■ **WHAT THIS TASK INVOLVES**
Using the data below, copy every line that contains the word "Baca".

■ **GIVEN RECORDS**

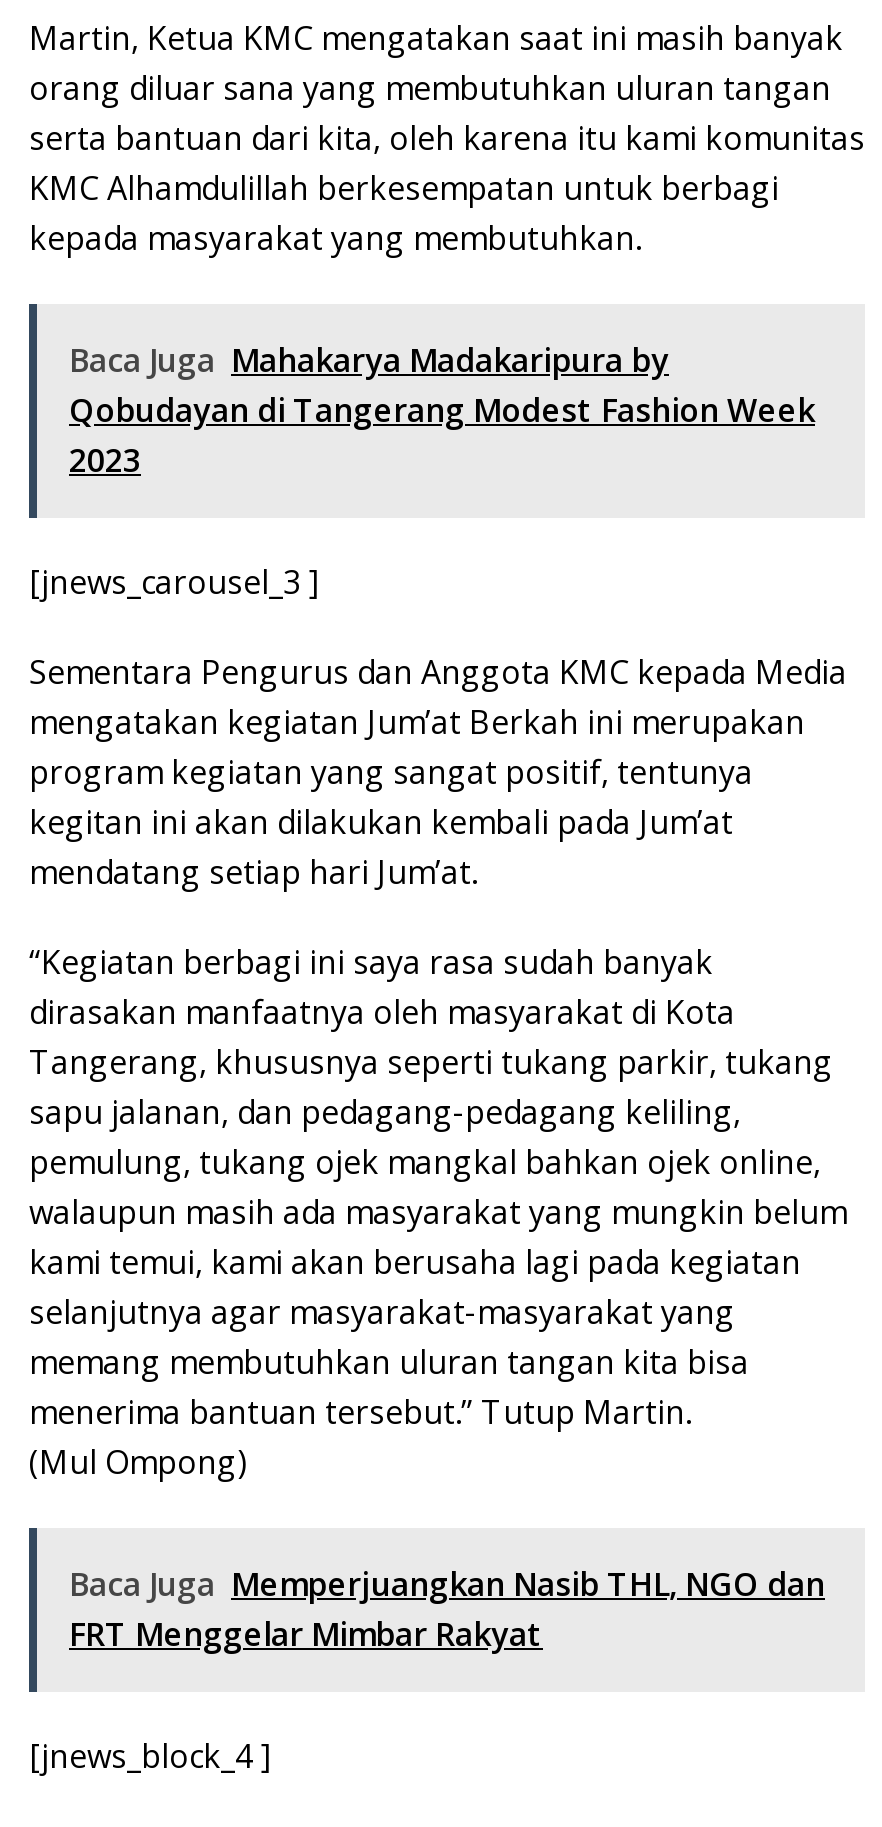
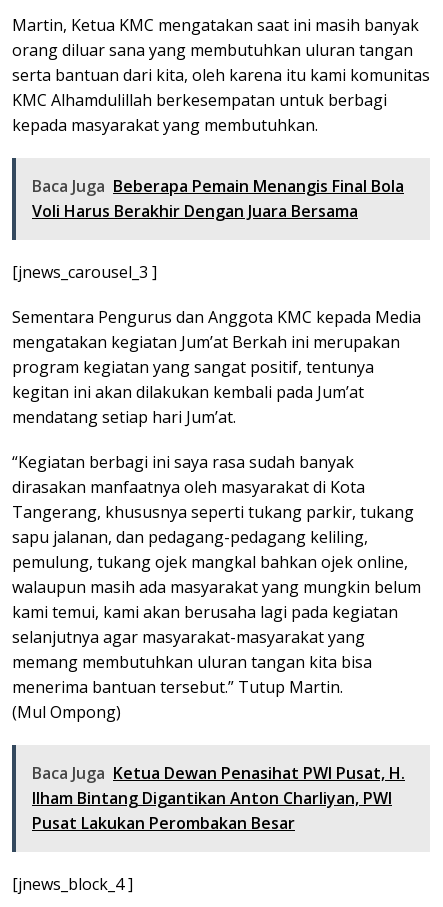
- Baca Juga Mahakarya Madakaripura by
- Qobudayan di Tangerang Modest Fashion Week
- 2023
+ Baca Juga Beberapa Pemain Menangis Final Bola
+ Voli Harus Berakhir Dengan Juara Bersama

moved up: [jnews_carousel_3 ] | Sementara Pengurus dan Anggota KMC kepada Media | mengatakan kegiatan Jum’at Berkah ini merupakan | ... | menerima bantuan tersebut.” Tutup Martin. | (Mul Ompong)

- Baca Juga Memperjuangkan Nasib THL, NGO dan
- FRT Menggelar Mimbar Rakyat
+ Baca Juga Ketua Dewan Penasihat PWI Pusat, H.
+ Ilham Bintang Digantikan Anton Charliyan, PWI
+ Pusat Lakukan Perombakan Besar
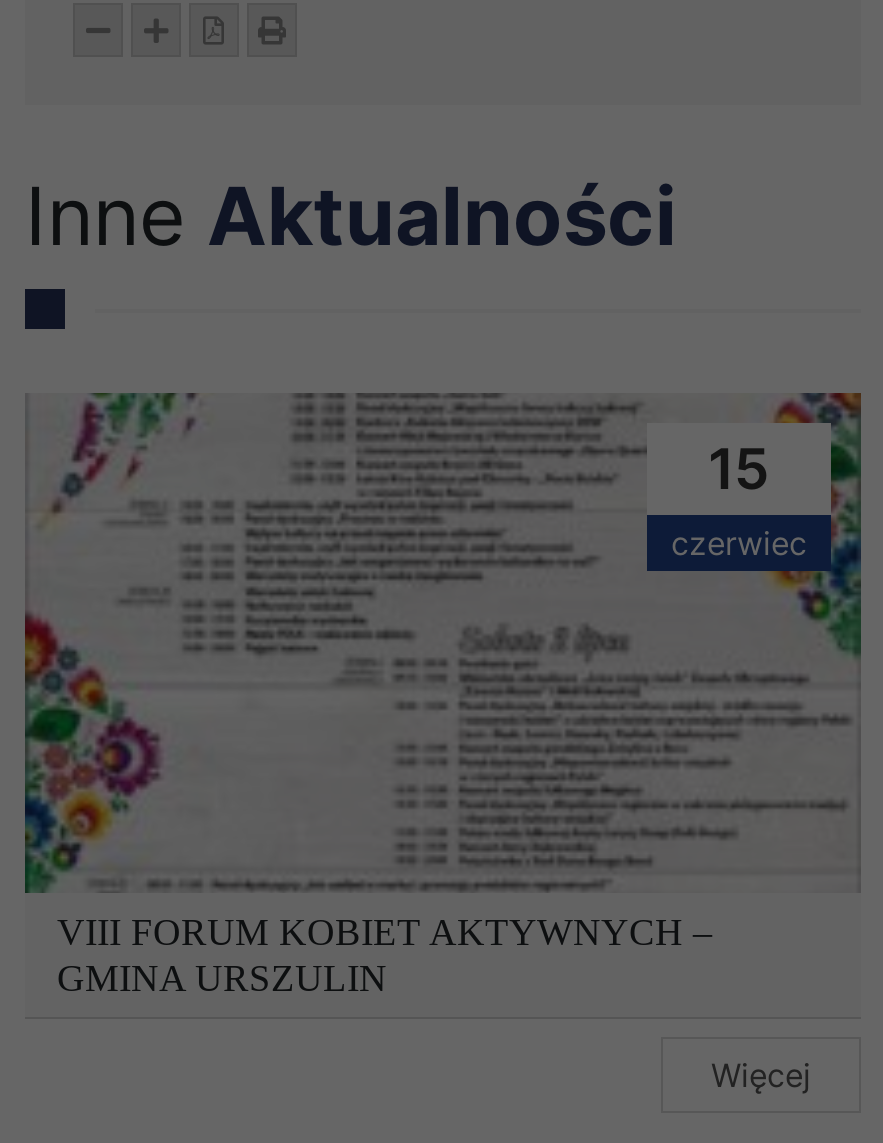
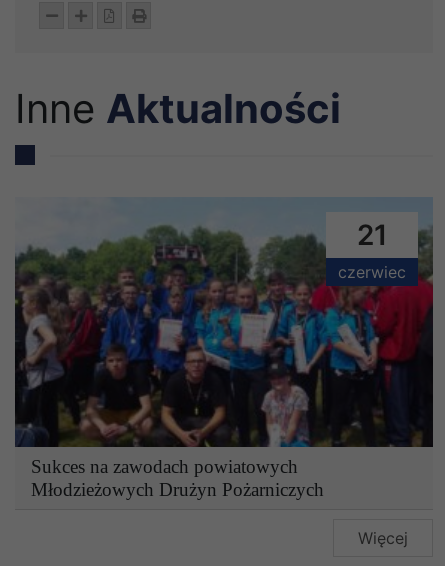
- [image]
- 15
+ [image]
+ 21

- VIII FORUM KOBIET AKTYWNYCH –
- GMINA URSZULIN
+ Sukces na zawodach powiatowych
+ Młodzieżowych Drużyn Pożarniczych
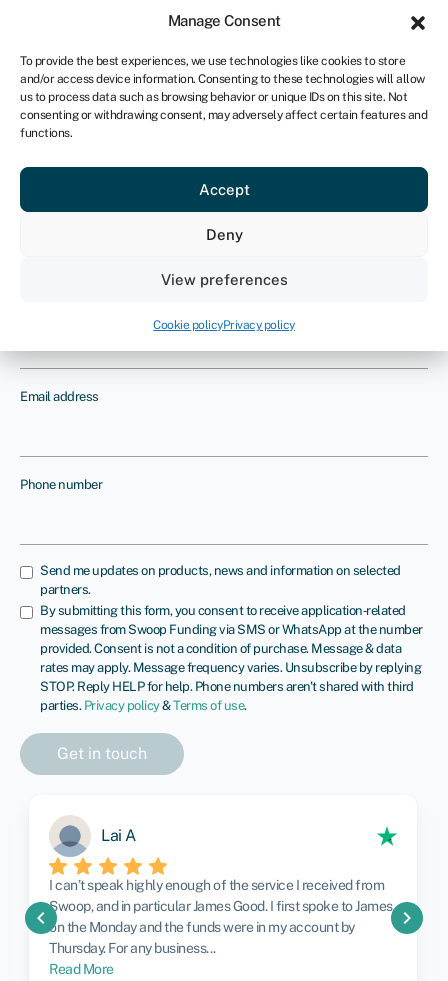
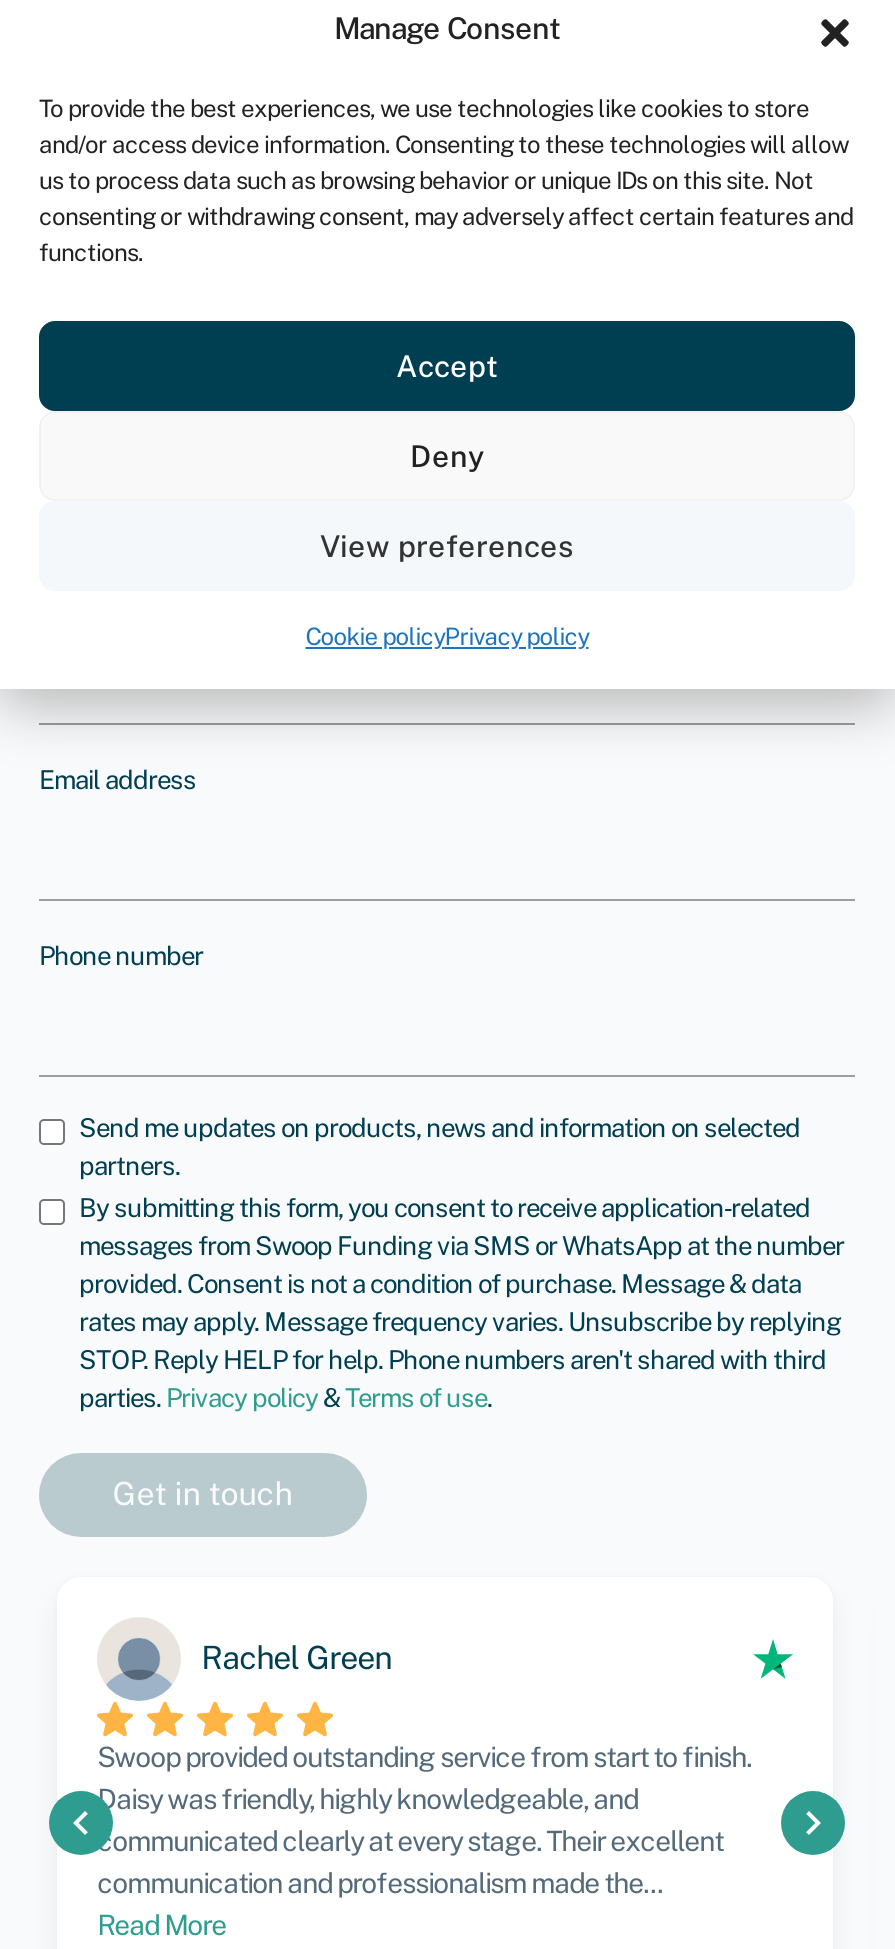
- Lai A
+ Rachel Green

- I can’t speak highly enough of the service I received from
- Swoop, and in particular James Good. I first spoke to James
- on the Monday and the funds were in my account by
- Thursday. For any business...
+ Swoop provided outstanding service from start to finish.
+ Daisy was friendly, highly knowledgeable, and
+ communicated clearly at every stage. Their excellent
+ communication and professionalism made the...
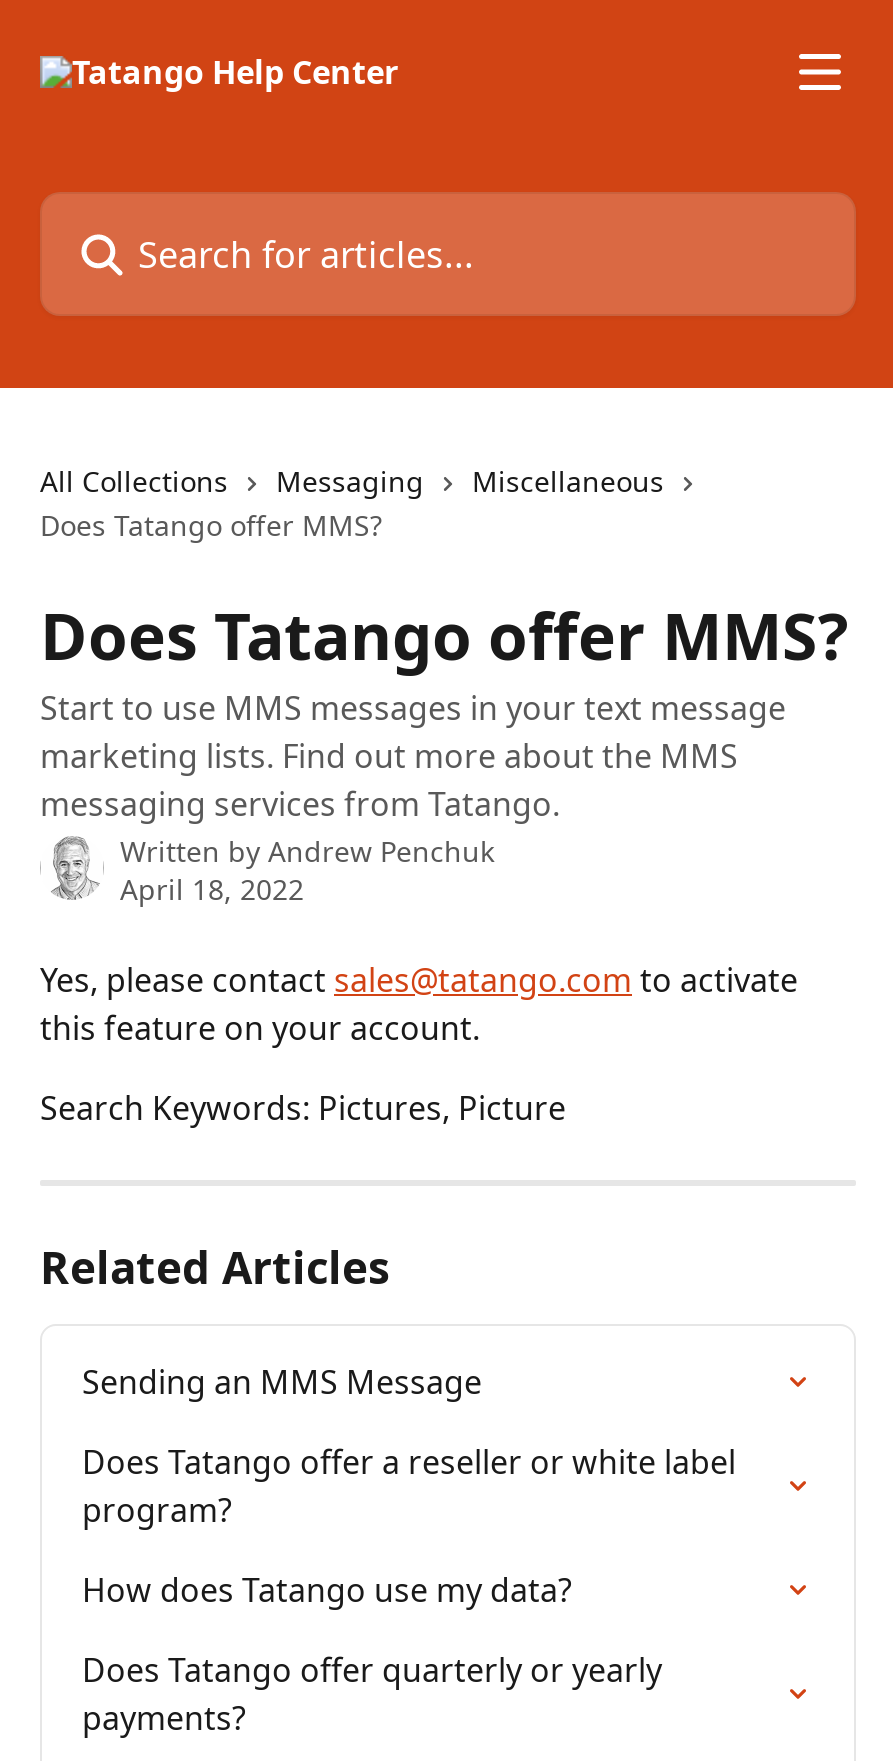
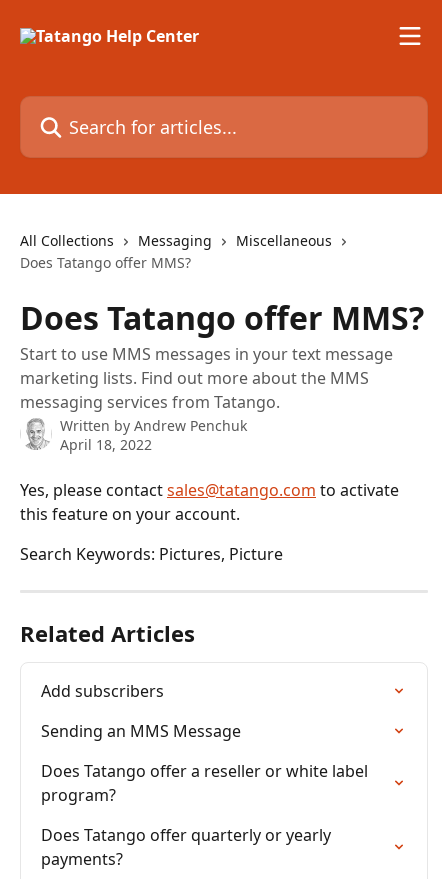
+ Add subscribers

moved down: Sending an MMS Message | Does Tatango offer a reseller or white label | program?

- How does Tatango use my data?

■ **EXERCISE RESPONSE**
- Baca Juga Mahakarya Madakaripura by
+ Baca Juga Beberapa Pemain Menangis Final Bola
- Baca Juga Memperjuangkan Nasib THL, NGO dan
+ Baca Juga Ketua Dewan Penasihat PWI Pusat, H.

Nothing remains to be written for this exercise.